Level: Intermediate
[Edit: April 2019]
Microsoft made the PDF Connector in Power BI generally available in April 2019. This is another instance to show that Microsoft is listening to the community to add or improve the Power BI features. The PDF File connector will appear under the File category in the Get Data dialog as shown below.
Select the PDF connector and specify the path to your PDF file. Power Query will extract tables automatically and present them to you in the Navigator dialog, where you can preview and select one or multiple tables.
My original article about the workaround prior to the PDF Connector in Power BI follows below.
Importing Tabular Data from a PDF Document into Excel (or Power BI) using Power Query
Today I am sharing a process I developed that allows you to import tabular data from a PDF document into Excel (or Power BI) using Power Query. I didn’t want to purchase software to do this task so I started experimenting on how I could do it with the tools I already have, and I am sharing my solution here today.
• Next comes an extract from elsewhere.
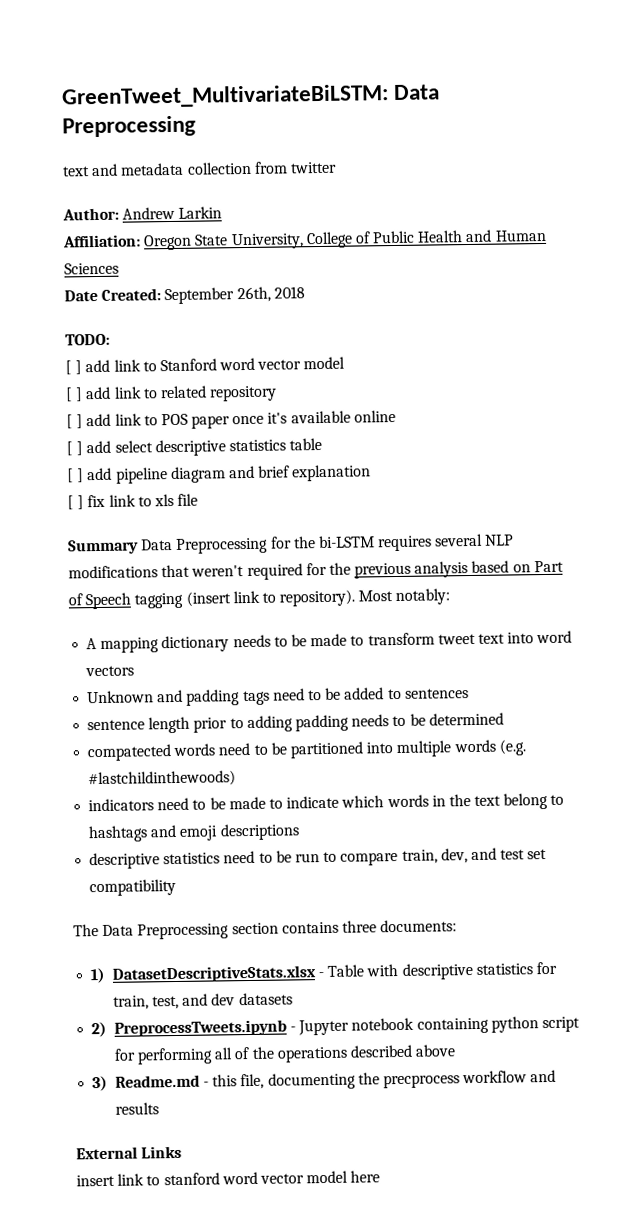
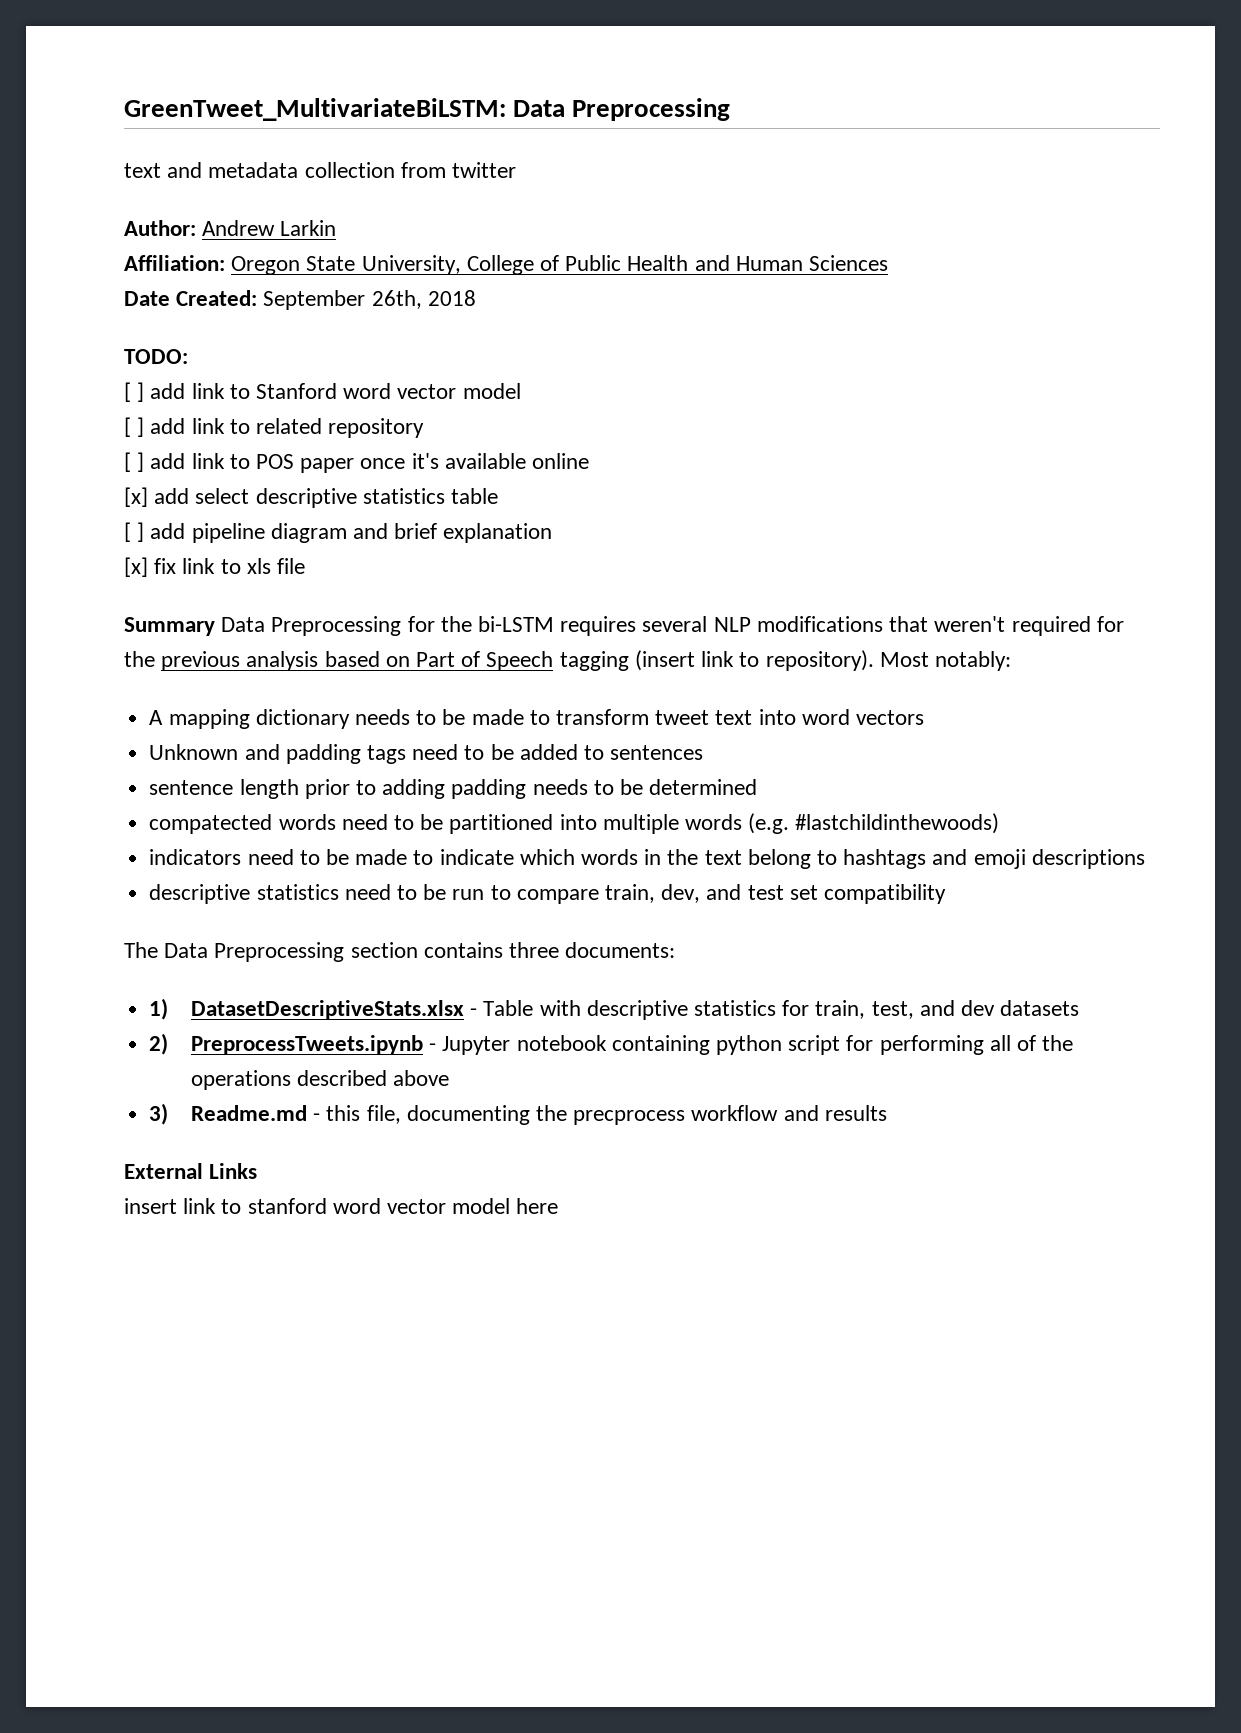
[66,441,84,456] [ ] -> [124,487,148,507] [x]
[67,495,85,510] [ ] -> [124,557,148,577] [x]

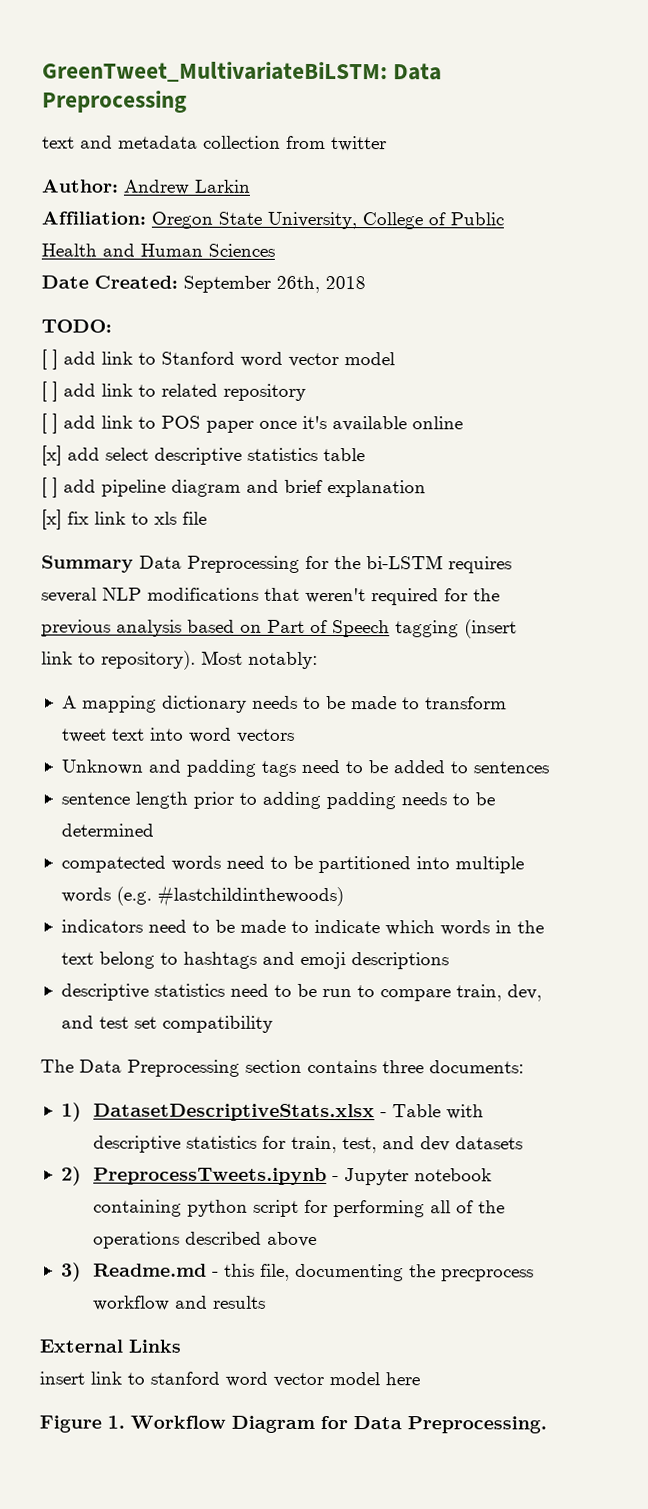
(559, 1206) none -> [39,1415,547,1434] // Figure 1. Workflow Diagram for Data Preprocessing.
Note: This will only work for tabular data in a PDF – exactly the same as downloading from a Web Page must be in tabular form.
I also demo some neat Power Query tricks further down in this post, so make sure you read through to the end. These tricks are not hard, and you may be surprised at what you can do.
Process Overview
Here are the steps I use to grab the table from the PDF.
- Open the PDF in Microsoft Word.
- Save the file as a single file web page.
- Import the single file web page into Power Query as HTML.
- Go through the normal cleansing and transformation process you would normally do (plus of course the cool tricks I use below).
Worked Through Example
I did a quick Google to find a PDF containing something I could use in my demo from the Web. I found this PDF that contains a list of US States with their abbreviations
http://www.siue.edu/postal/pdf/Abbreviation-List.pdf Note the data I want from this file is in tabular format.
I saved the PDF to a known location on my PC.
Convert the PDF to a Web Page File
I opened Microsoft Word and then I opened the PDF file from within Word. I got this warning message below. I just clicked “don’t show this message again” and clicked OK.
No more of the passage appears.